3

I was reading a book on C today, and it mentioned that the following was true; I was so curious as to why that I made this program to verify; and then ultimately post it here so someone smarter than me can teach me why these two cases are different at runtime.

The specifics of the question related to the difference at runtime between how a (char *) is handled based on whether it is pointing to a string created as a literal vs. created with malloc and manual population.

why is the memory allocated by the memory more protected like this? Also, does the answer explain the meaning of "bus error"?

Here is a program I wrote which asks the user if they would like to crash or not, to illustrate that the program compiles fine; and to highlight that in my head the code in both options is conceptually identical; but that's why I'm here, to understand why they are not.
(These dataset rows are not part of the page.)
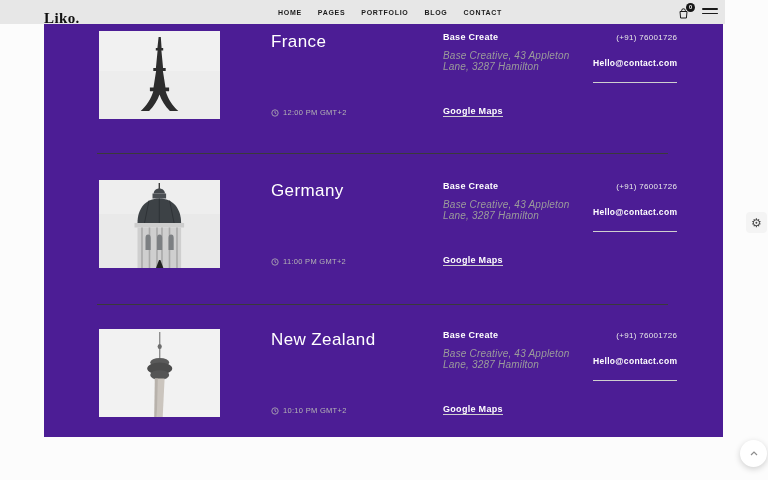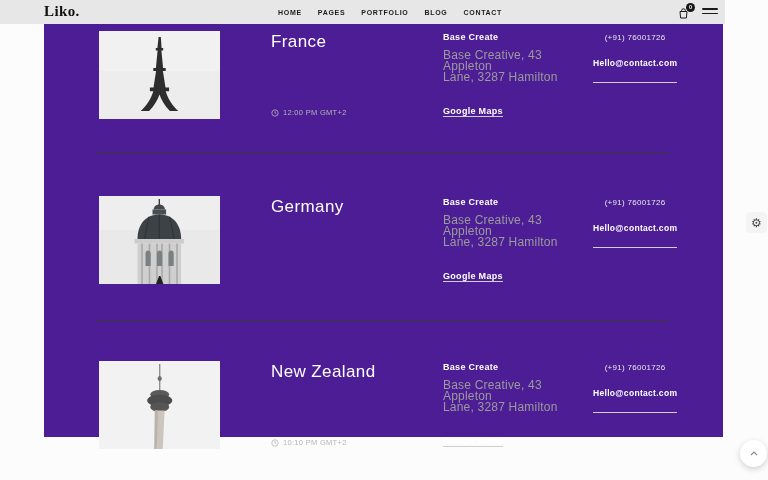--- a/index.html
+++ b/index.html
@@ -11,21 +11,21 @@
     -webkit-font-smoothing:antialiased;
   }
 
   
   .header {
     position:absolute; left:0; top:0; width:725px; height:24px;
     background:#e7e7e7;
     display:flex; align-items:center;
   }
   .logo {
-    position:absolute; left:44px; top:3px;
+    position:absolute; left:44px; top:10px;
     font-family:"Liberation Serif", serif;
     font-weight:bold; font-size:15px; color:#111; letter-spacing:.4px;
     cursor:pointer;
   }
   .nav {
     position:absolute; left:278px; top:0; height:24px;
     display:flex; align-items:center; gap:16px;
   }
   .nav-item {
     font-size:7px; font-weight:bold; letter-spacing:.7px;
@@ -51,22 +51,22 @@
 
   
   .main {
     position:absolute; left:44px; top:24px; width:679px; height:413px;
     background:#4c1d95;
   }
   .row {
     display:flex; height:88px; margin:0 55px;
   }
   .row.r1 { margin-top:7px; }
-  .row.r2 { margin-top:42px; }
-  .row.r3 { margin-top:40px; }
+  .row.r2 { margin-top:26px; }
+  .row.r3 { margin-top:24px; }
   .divider {
     height:1px; background:#3a3a3a; margin-left:53px; margin-right:55px;
   }
   .divider.d1 { margin-top:34px; }
   .divider.d2 { margin-top:36px; }
 
   .photo {
     width:121px; height:88px; flex:0 0 121px; overflow:hidden;
   }
   .photo svg { display:block; }
@@ -86,34 +86,34 @@
 
   .company-col {
     width:150px; flex:0 0 150px;
     display:flex; flex-direction:column;
     padding-top:1px; padding-bottom:2px;justify-content:space-between;
   }
   .company-name {
     color:#fff; font-size:9px; font-weight:bold; letter-spacing:.3px;
   }
   .company-addr {
-    color:#9b9b9b; font-size:12px; line-height:11px; margin-top:8px; letter-spacing:.2px;
+    color:#9b9b9b; font-size:10px; line-height:11px; margin-top:8px; letter-spacing:.2px;font-style:italic;
   }
   .map-link {
     margin-top:auto;
     color:#fff; font-size:9px; font-weight:bold; letter-spacing:.3px;
     text-decoration:none; border-bottom:1px solid #cfcfcf;
     align-self:flex-start; padding-bottom:0; cursor:pointer;
   }
 
   .contact-col {
     flex:1; text-align:right; padding-top:2px;
   }
   .phone {
-    color:#e9e9e9; font-size:8px; letter-spacing:.3px;text-align:center;
+    color:#e9e9e9; font-size:8px; letter-spacing:.3px;
   }
   .email {
     display:inline-block; margin-top:16px;
     color:#fff; font-size:8.5px; font-weight:bold; letter-spacing:.3px;
     text-decoration:none; border-bottom:1px solid #cfcfcf; padding-bottom:14px;
     cursor:pointer;
   }
 
   
   .gear-btn {
@@ -204,20 +204,27 @@
         <path d="M60.3 18.5 v24.5 M50 20.6 l-4.5 22.4 M70.6 20.6 l4.5 22.4" stroke="#2e3236" stroke-width="1" fill="none"></path>
         <rect x="35.5" y="43" width="49.6" height="4.5" fill="#cdcdcd"></rect>
         <rect x="38.5" y="47.5" width="43.6" height="40.5" fill="#cfcfcf"></rect>
         <path d="M43 47.5 v40.5 M50.5 47.5 v40.5 M58 47.5 v40.5 M63 47.5 v40.5 M70.5 47.5 v40.5 M78 47.5 v40.5" stroke="#a9a9a9" stroke-width="1.6" fill="none"></path>
         <path d="M46.5 58 a2.6 3.4 0 0 1 5.2 0 v12 h-5.2 z M58 58 a2.6 3.4 0 0 1 5.2 0 v12 h-5.2 z M69.5 58 a2.6 3.4 0 0 1 5.2 0 v12 h-5.2 z" fill="#7c7f82"></path>
         <path d="M57 88 l3-8 1.4 0 3 8 z" fill="#222"></path>
       </svg>
     </div>
     <div class="title-col">
       <div class="loc-title">Germany</div>
+      <div class="loc-time">
+        <svg width="8" height="8" viewBox="0 0 8 8">
+          <circle cx="4" cy="4" r="3.2" fill="none" stroke="#b5b5b5" stroke-width=".8"></circle>
+          <path d="M4 2.1 V4 L5.4 4.9" fill="none" stroke="#b5b5b5" stroke-width=".8"></path>
+        </svg>
+        <span>11:00 PM GMT+2</span>
+      </div>
     </div>
     <div class="company-col">
       <div class="company-name">Base Create</div>
       <div class="company-addr">
         <div>Base Creative, 43 Appleton</div>
         <div>Lane, 3287 Hamilton</div>
       </div>
       <a class="map-link">Google Maps</a>
     </div>
     <div class="contact-col">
// demonstrate the difference between initializing a (char *) 
// with a literal, vs malloc
// and the mutability of the contents thereafter
#include <stdio.h>
#include <stdlib.h>
#include <stdbool.h>
int main() {
    char cause_crash;
    char *myString;

    printf("Cause crash? "); 
    scanf("%c", &cause_crash);

    if(cause_crash == 'y') {
        myString = "ab";
        printf("%s\n", myString); // ab
        *myString = 'x'; // CRASH!
        printf("%s\n", myString);   
    } else {
        myString = malloc(3 * sizeof(char));
        myString[0] = 'a';
        myString[1] = 'b';
        myString[2] = '\0';
        printf("%s\n", myString); // ab
        *myString = 'x';
        printf("%s\n", myString); // xb     
    }
    return 0;
}

edit: conclusions

There are several good answers below, but I want to summarize what I have come to understand succinctly here.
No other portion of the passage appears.